3
votes

The issue I'm facing is that Cloud Storage sorts newly added files lexicographically (Alphabetical Order) while I'm reading a file placed at index 0 in Cloud Storage bucket using its python client library in Cloud Functions (using cloud function is must as a part of my project) and put the data in BigQuery which is working fine for me but the newly added file do not always appear at index 0.

The streaming files enter in my bucket every day at different times. The filename is same (data-2019-10-18T14_20_00.000Z-2019-10-18T14_25_00.txt) but the date and time field in file name differ in every newly added file.

How can I adjust this python code to read the latest added file in Cloud Storage bucket every time the cloud function is triggered?

files = bucket.list_blobs()
fileList = [file.name for file in files if '.' in file.name]
blob = bucket.blob(fileList[0])   #reading file placed at index 0 in bucket
2

2 Answers

5
votes

If the Cloud Function you have is triggered by HTTP then you could substitute it with one that uses Google Cloud Storage Triggers. If it was already then you only need to take advantage of it.

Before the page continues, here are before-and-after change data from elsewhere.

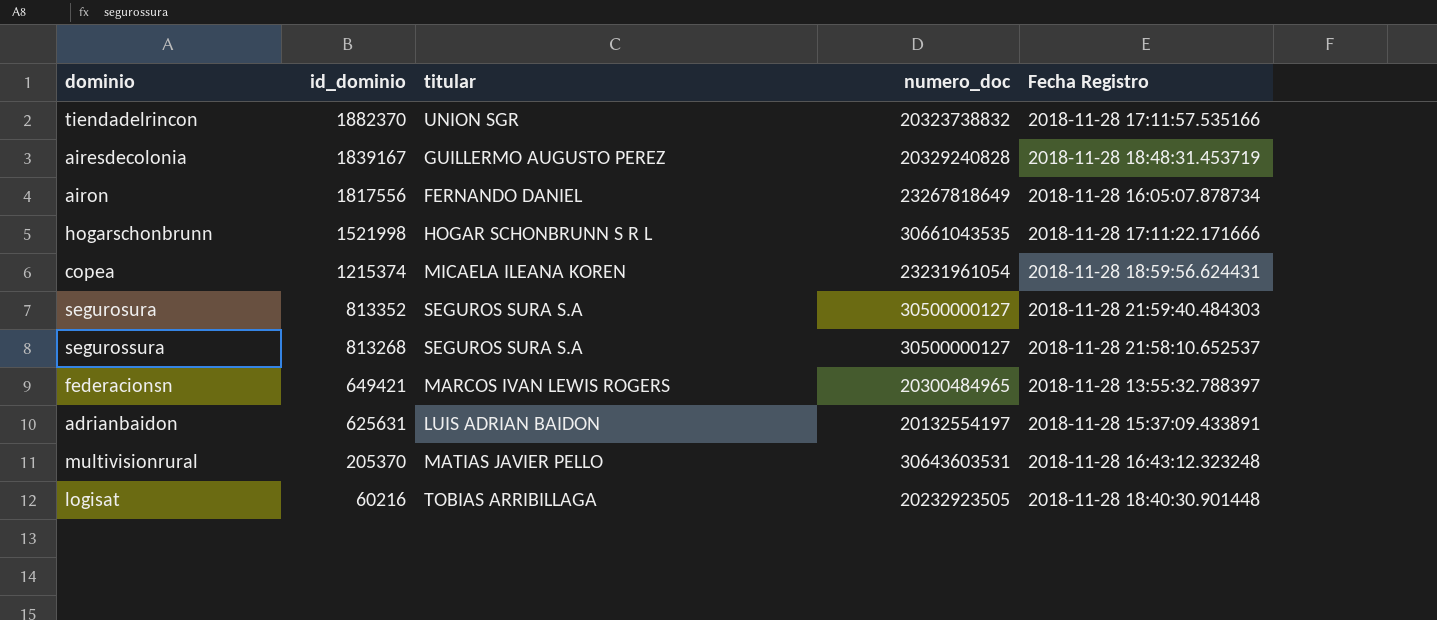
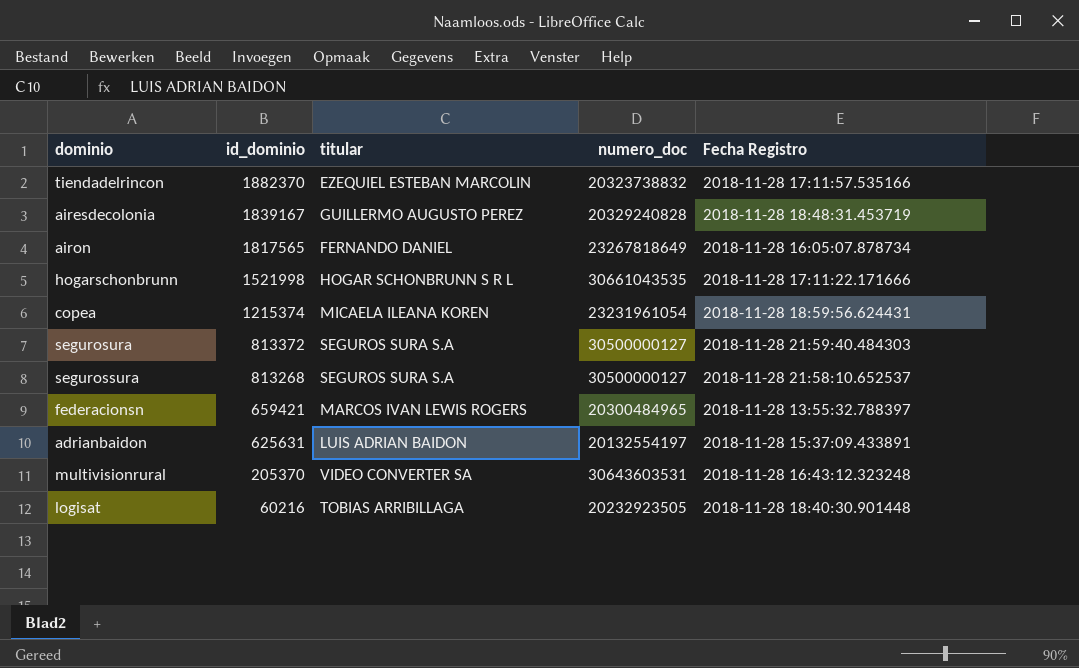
tiendadelrincon | titular: UNION SGR -> EZEQUIEL ESTEBAN MARCOLIN
airon | id_dominio: 1817556 -> 1817565
segurosura | id_dominio: 813352 -> 813372
federacionsn | id_dominio: 649421 -> 659421
multivisionrural | titular: MATIAS JAVIER PELLO -> VIDEO CONVERTER SA

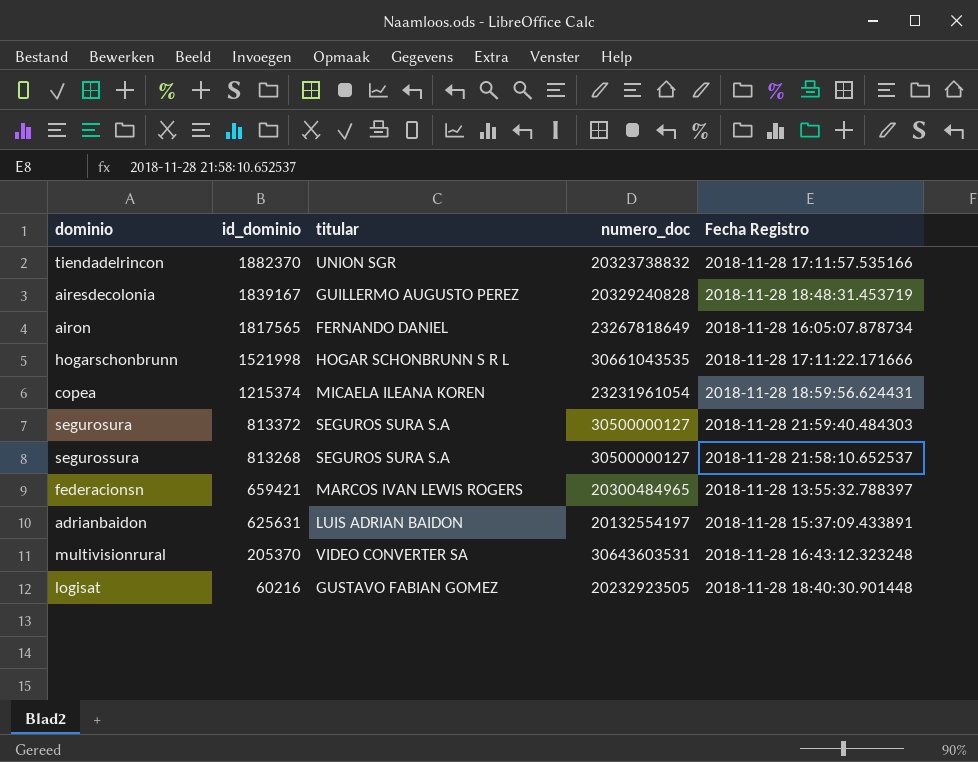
tiendadelrincon | titular: EZEQUIEL ESTEBAN MARCOLIN -> UNION SGR
logisat | titular: TOBIAS ARRIBILLAGA -> GUSTAVO FABIAN GOMEZ

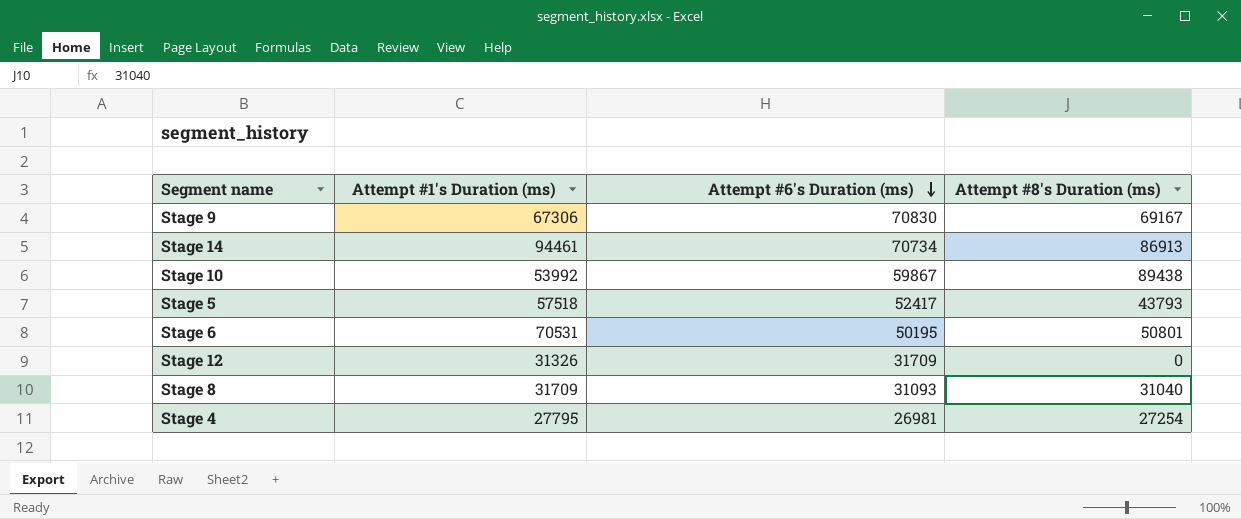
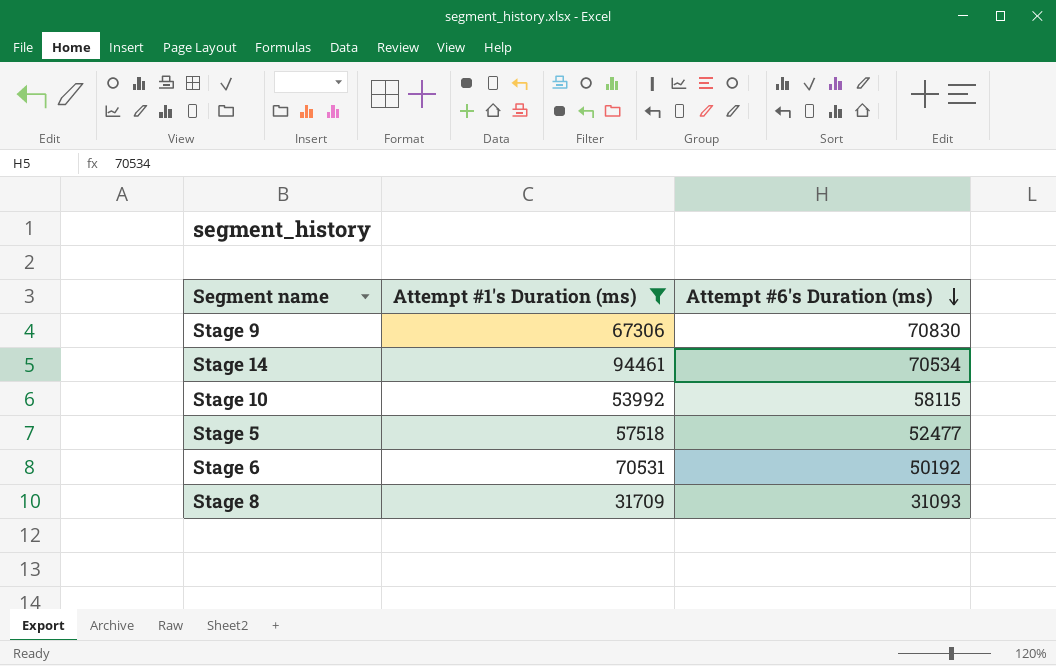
filter: none -> Attempt #1's Duration (ms) >= 31709
column Attempt #8's Duration (ms) | position: 4 -> none
Stage 14 | Attempt #6's Duration (ms): 70734 -> 70534
Stage 10 | Attempt #6's Duration (ms): 59867 -> 58115
Stage 5 | Attempt #6's Duration (ms): 52417 -> 52477
Stage 6 | Attempt #6's Duration (ms): 50195 -> 50192

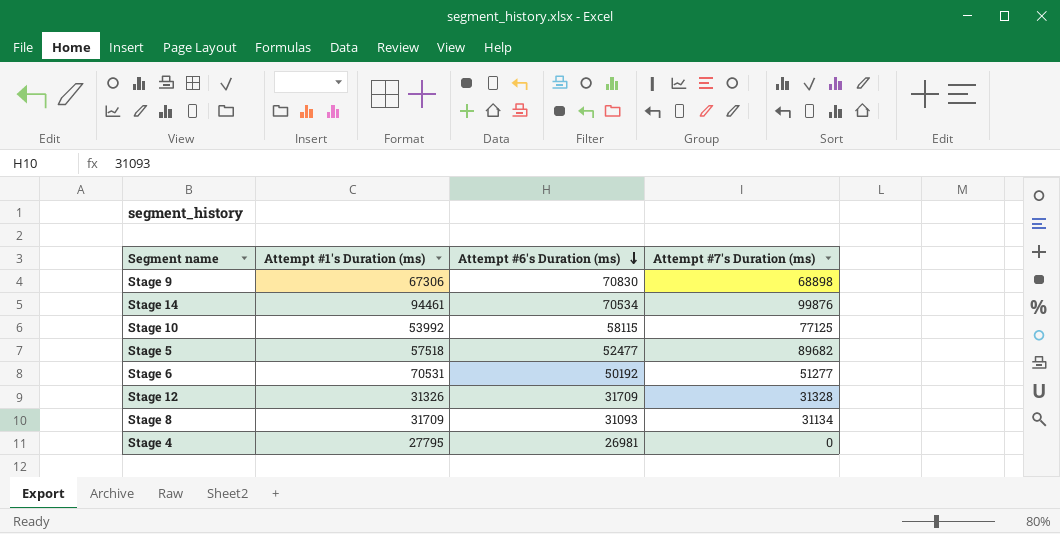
filter: Attempt #1's Duration (ms) >= 31709 -> none
column Attempt #7's Duration (ms) | position: none -> 4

Any time the function is triggered, you could check for the event type and do whatever with the data, like:

from google.cloud import storage

storage_client = storage.Client()

def hello_gcs_generic(data, context):
    """Background Cloud Function to be triggered by Cloud Storage.
       check more in https://cloud.google.com/functions/docs/calling/storage#functions-calling-storage-python
    """

    if context.event_type == storage.notification.OBJECT_FINALIZE_EVENT_TYPE:

        print('Created: {}'.format(data['timeCreated'])) #this here for illustration purposes
        print('Updated: {}'.format(data['updated']))

        blob = storage_client.get_bucket(data['bucket']).get_blob(data['name']) 

        #TODO whatever else needed with blob

This way, you don't care about when the object was created. You know that when is created your client library code fetches the correspondent blob and you do whatever you want with it.

1
votes

If your goal is to process each and every one (or most) of the uploaded files @fhenrique's answer is a better approach.

But if your processing is rather sparsely in comparison with the rate at which the files are uploaded (or simply if your requirement doesn't allow you to switch to the suggested Cloud Storage trigger) then you need to take a closer look at why your expectation to find the most recently uploaded file in the index 0 position is not met.

The first reason that comes to mind is your file naming convention. For example let's assume 2 such files: data-2019-10-18T14_20_00.000Z-2019-10-18T14_25_00.txt and data-2019-10-18T14_25_00.000Z-2019-10-18T14_30_00.txt. Their lexicographic order would be:

['data-2019-10-18T14_20_00.000Z-2019-10-18T14_25_00.txt',
 'data-2019-10-18T14_25_00.000Z-2019-10-18T14_30_00.txt']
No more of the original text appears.